- _What the task requires_:
Quote every line below exactly as it reads.

▼

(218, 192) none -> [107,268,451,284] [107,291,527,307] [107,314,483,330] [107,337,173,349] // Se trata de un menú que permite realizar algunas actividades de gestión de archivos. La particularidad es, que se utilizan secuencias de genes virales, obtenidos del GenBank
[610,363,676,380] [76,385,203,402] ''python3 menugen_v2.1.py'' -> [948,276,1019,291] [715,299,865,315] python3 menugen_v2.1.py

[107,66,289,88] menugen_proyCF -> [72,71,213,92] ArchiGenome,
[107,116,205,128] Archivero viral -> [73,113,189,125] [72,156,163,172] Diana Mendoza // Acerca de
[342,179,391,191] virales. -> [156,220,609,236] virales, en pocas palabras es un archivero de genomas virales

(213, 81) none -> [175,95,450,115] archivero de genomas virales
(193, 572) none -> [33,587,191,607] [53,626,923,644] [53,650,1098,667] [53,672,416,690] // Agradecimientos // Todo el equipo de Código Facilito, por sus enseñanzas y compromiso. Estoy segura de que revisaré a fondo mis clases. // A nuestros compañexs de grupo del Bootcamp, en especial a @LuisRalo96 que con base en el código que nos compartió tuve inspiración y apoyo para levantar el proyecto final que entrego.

▲

- _Output for this exercise_:
(218, 192) none -> [107,268,451,284] [107,291,527,307] [107,314,483,330] [107,337,173,349] // Se trata de un menú que permite realizar algunas actividades de gestión de archivos. La particularidad es, que se utilizan secuencias de genes virales, obtenidos del GenBank
[610,363,676,380] [76,385,203,402] ''python3 menugen_v2.1.py'' -> [948,276,1019,291] [715,299,865,315] python3 menugen_v2.1.py

[107,66,289,88] menugen_proyCF -> [72,71,213,92] ArchiGenome,
[107,116,205,128] Archivero viral -> [73,113,189,125] [72,156,163,172] Diana Mendoza // Acerca de
[342,179,391,191] virales. -> [156,220,609,236] virales, en pocas palabras es un archivero de genomas virales

(213, 81) none -> [175,95,450,115] archivero de genomas virales
(193, 572) none -> [33,587,191,607] [53,626,923,644] [53,650,1098,667] [53,672,416,690] // Agradecimientos // Todo el equipo de Código Facilito, por sus enseñanzas y compromiso. Estoy segura de que revisaré a fondo mis clases. // A nuestros compañexs de grupo del Bootcamp, en especial a @LuisRalo96 que con base en el código que nos compartió tuve inspiración y apoyo para levantar el proyecto final que entrego.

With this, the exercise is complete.